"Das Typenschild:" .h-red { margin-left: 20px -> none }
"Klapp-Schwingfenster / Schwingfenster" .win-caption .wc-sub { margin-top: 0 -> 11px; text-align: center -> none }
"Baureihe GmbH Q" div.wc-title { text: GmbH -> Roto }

--

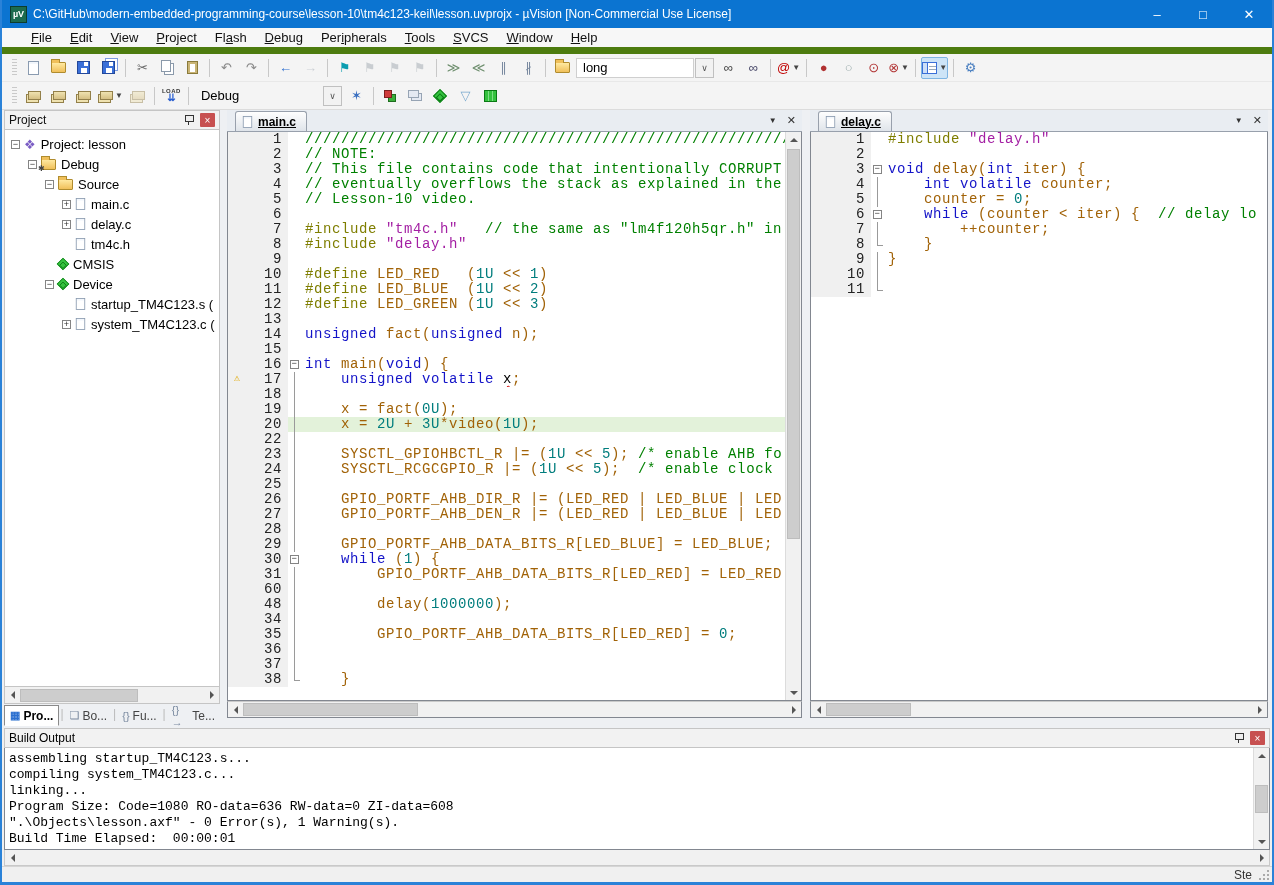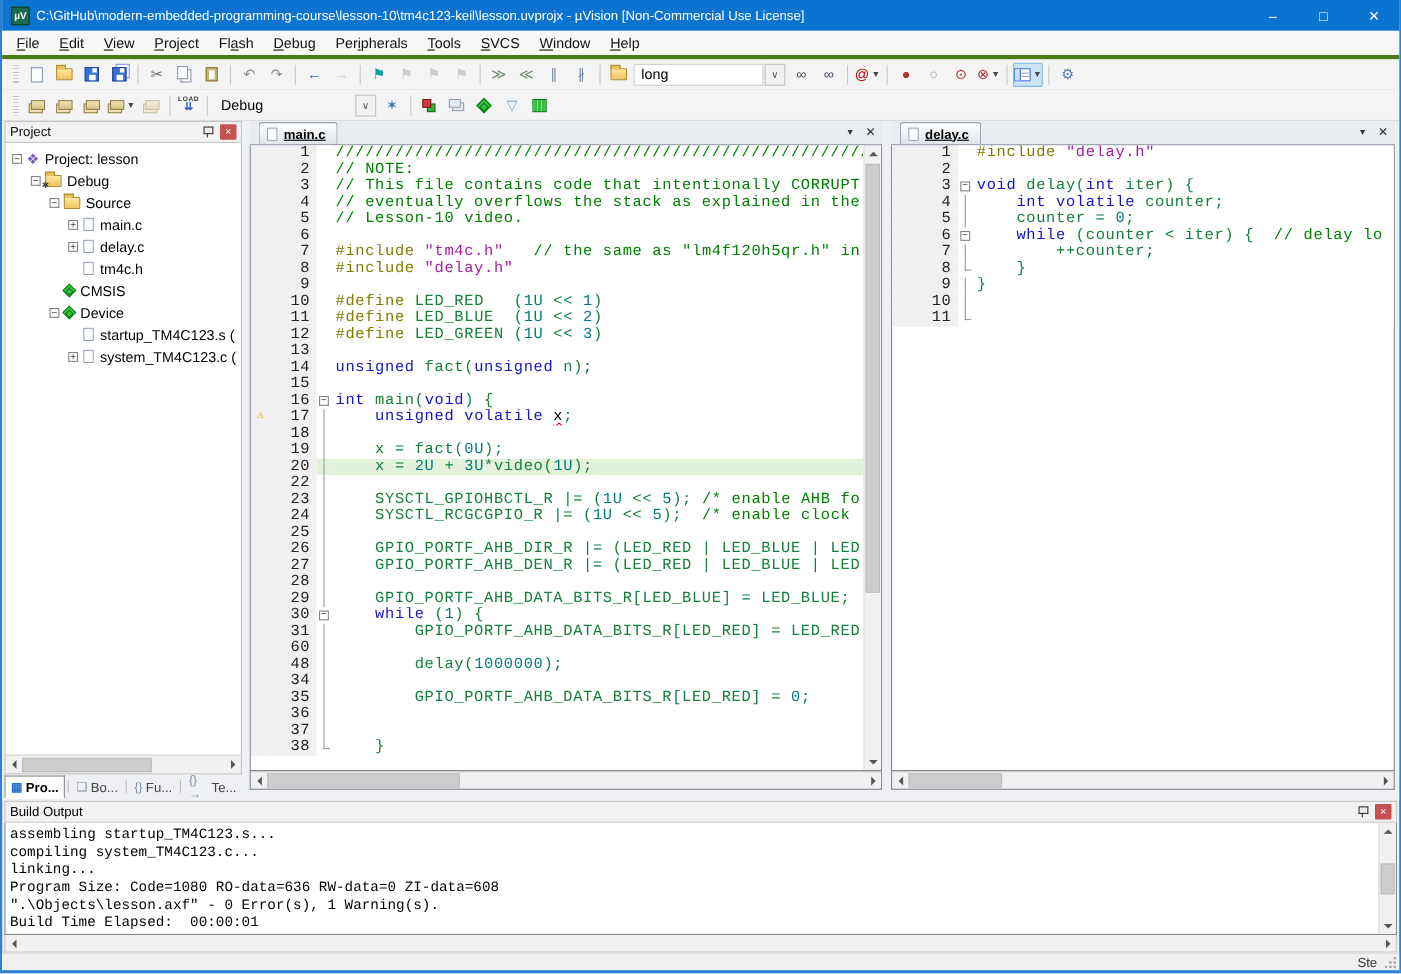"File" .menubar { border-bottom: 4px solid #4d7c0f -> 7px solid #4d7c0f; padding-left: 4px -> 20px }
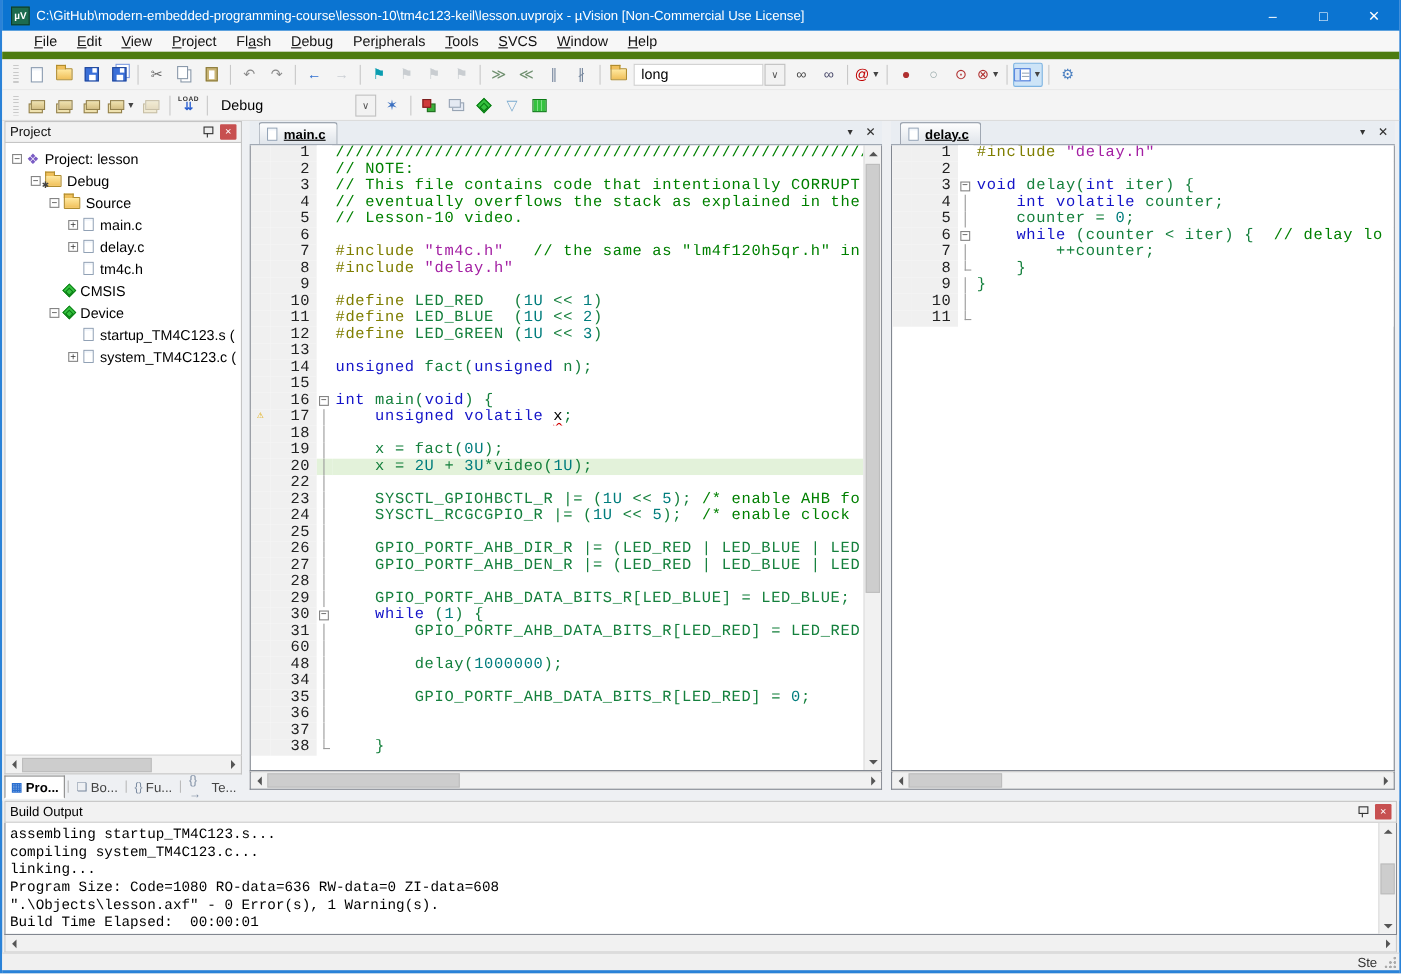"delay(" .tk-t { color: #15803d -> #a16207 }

---

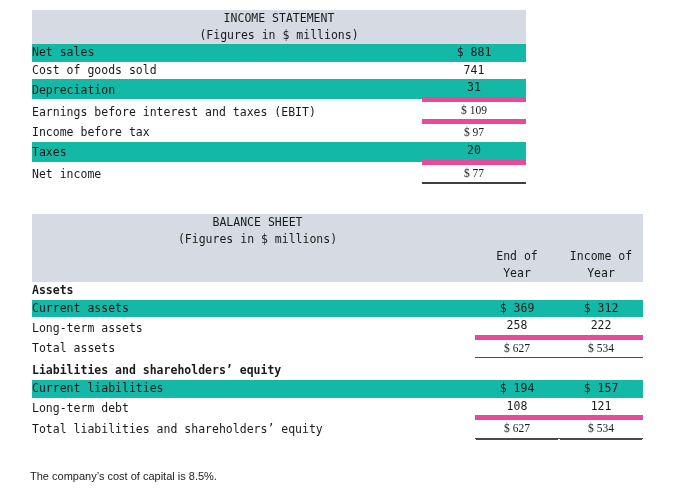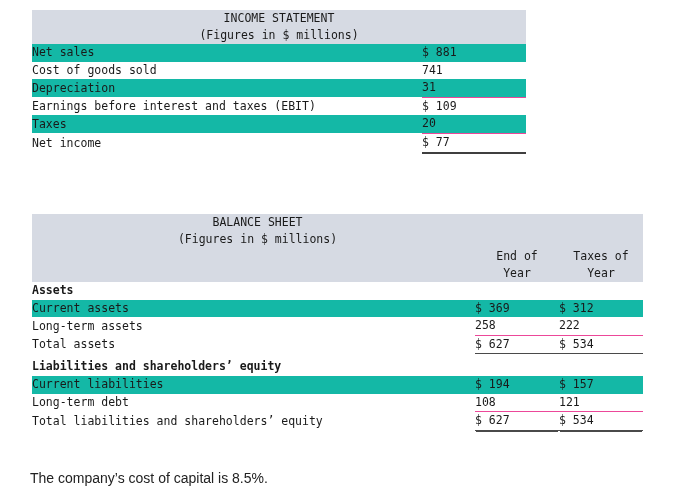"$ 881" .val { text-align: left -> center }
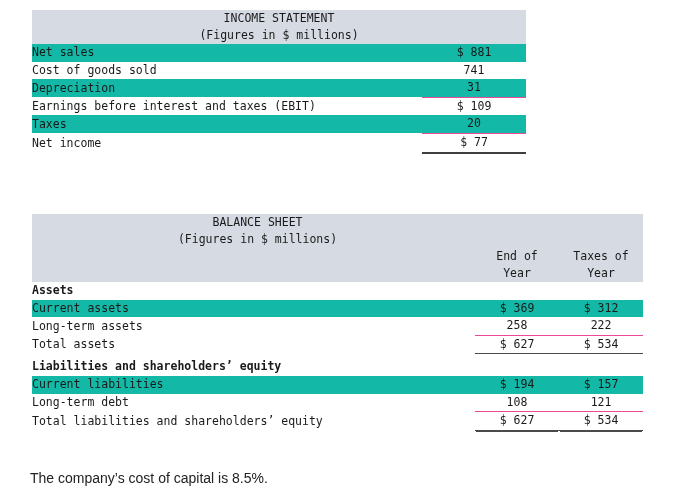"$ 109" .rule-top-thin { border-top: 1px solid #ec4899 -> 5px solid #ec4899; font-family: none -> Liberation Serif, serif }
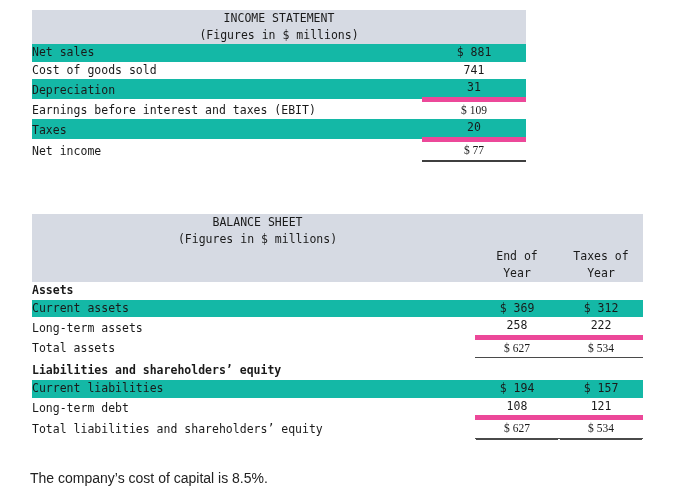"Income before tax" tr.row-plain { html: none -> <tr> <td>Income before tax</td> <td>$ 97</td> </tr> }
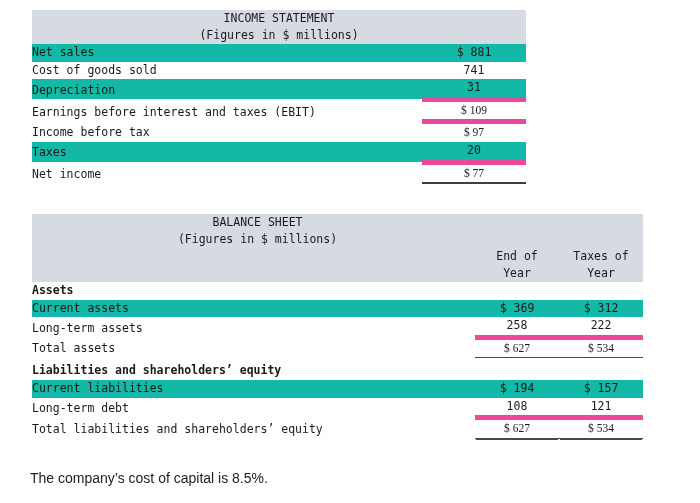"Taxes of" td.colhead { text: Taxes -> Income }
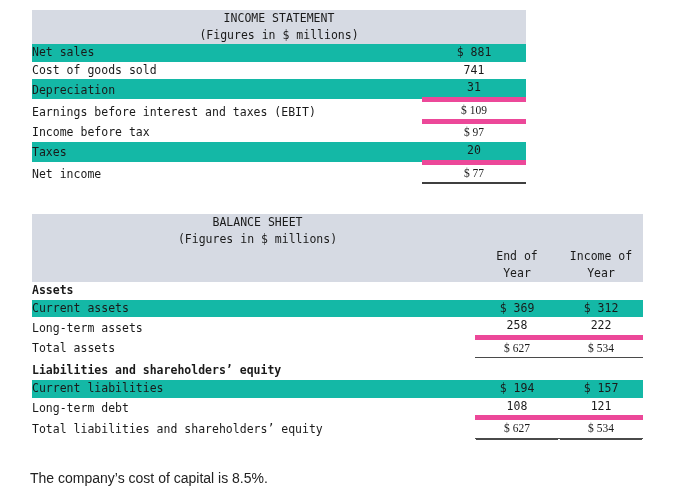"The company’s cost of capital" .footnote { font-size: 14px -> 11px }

- _Work task_: From the listing above, restate verbatim the lines running from the one with "border-top: 1px solid" through the one with "company’s cost of", inclusive, but not the pictures.

- _Response_:
"$ 109" .rule-top-thin { border-top: 1px solid #ec4899 -> 5px solid #ec4899; font-family: none -> Liberation Serif, serif }
"Income before tax" tr.row-plain { html: none -> <tr> <td>Income before tax</td> <td>$ 97</td> </tr> }
"Taxes of" td.colhead { text: Taxes -> Income }
"The company’s cost of capital" .footnote { font-size: 14px -> 11px }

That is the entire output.